7.640. Mindset

I said it before and I will say it again and again: Mindset controls everything. We will what we want into the universe. I believe people overlook this because it is not an absolute. Will does not replace action and activity. It aids it. Will powers these things. Will reminds us that what we are doing has purpose and shall, eventually, yield the results we wish. I see it in my 17 year old, whose portal experience is heating up. I see it in my 23 and 15 year olds who wait idly by for life to happen and fall deeper and deeper into routines and habits which will crush any hope of them becoming more than what they presently are. I see it in myself when my mind shapes my actions towards better things and belief in my abilities… and when it does not.

Me without will is an angry and distracted person. I allow the ‘feels’ of the world around me to swallow me in anger and everything –like every single thing– I do is harder and clouded by that anger. I can do no good in this shape. I can do nothing in this shape. This defines how the last few weeks have hammered out for me. Gradually, I was sinking into a darkness of anger, self doubt, and disconnection. However, to quote my childhood Joe’s…

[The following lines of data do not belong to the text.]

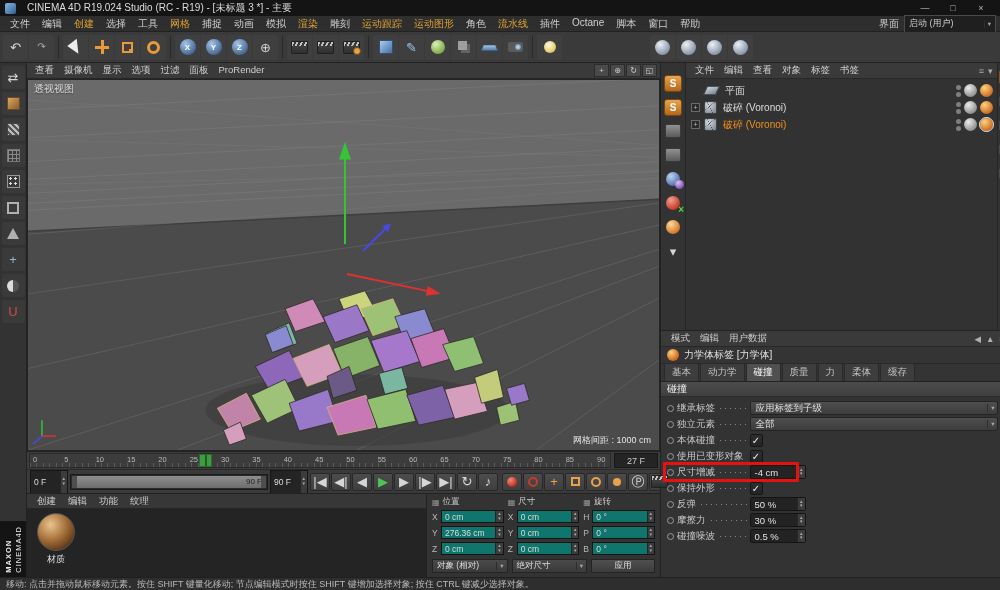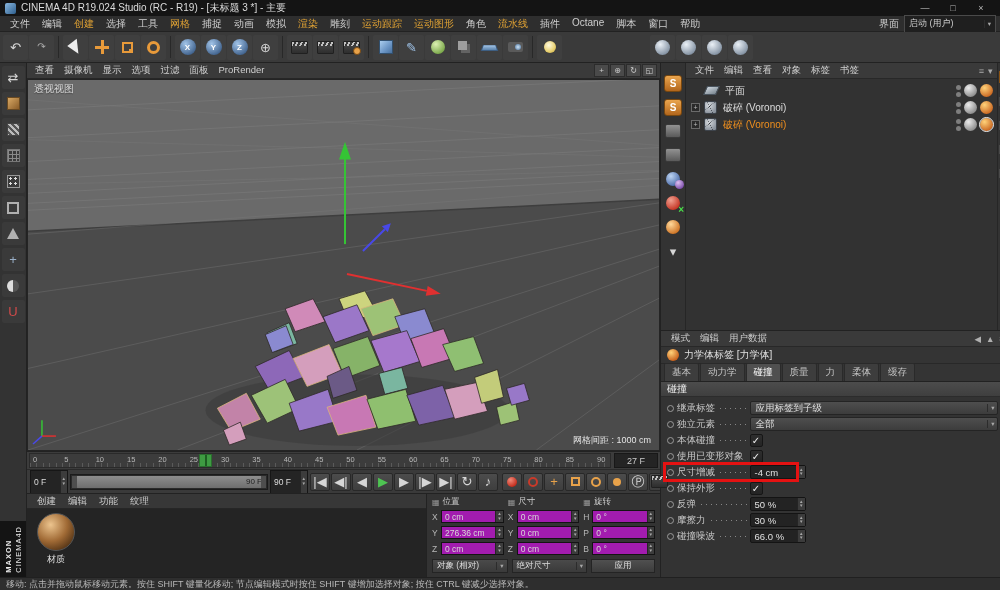"CINEMA 4D R19.024 Studio (RC" .titlebar { gap: 5px -> 11px }
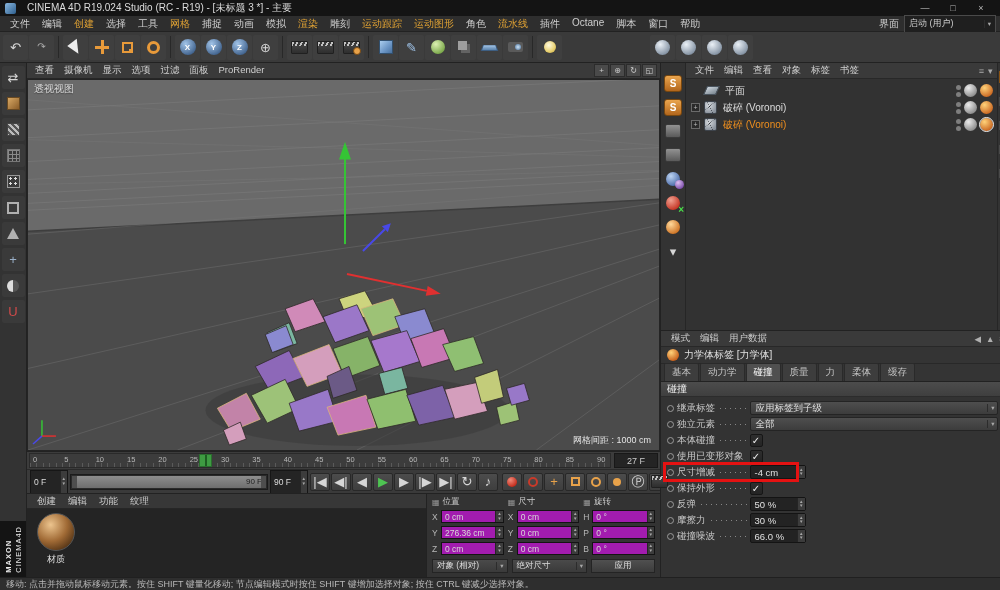"0 cm" .coord-field { background: #a21caf -> #0f766e }
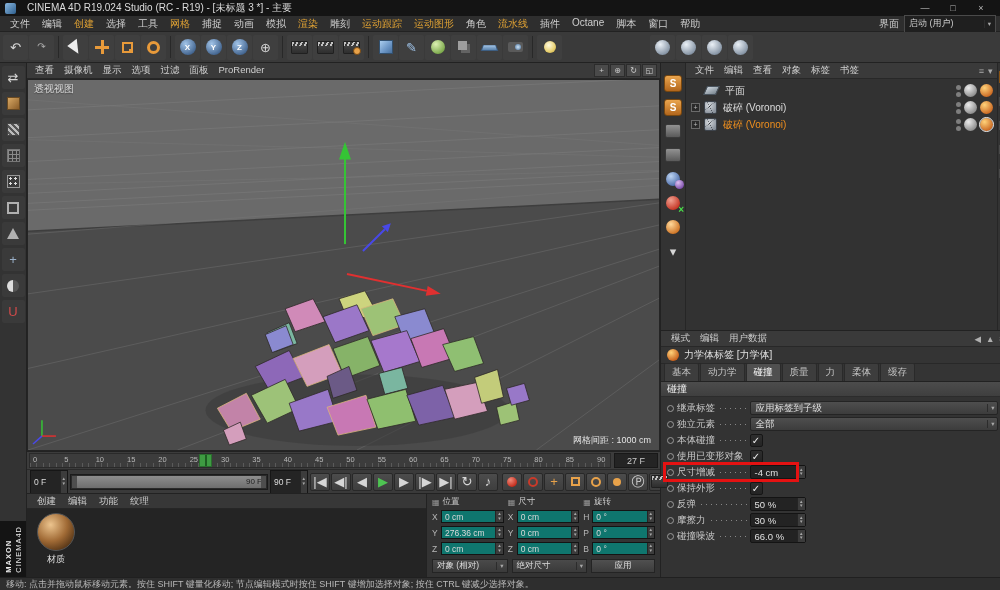"66.0 %" span { text: 66.0 -> 0.5 }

Knowing Gi Joe GIF by MOODMAN

I know that I cloud my mind with negativity at times and I am presently in a space where I need to have more and more positivity around me to offset the weight of the darkness and distraction that is the norm. I know that I need to get more positive. I gotta get my head to break away from the anger monkeys and get to a place where I am clam and focused and above all else, self-assured in the major phases of my life.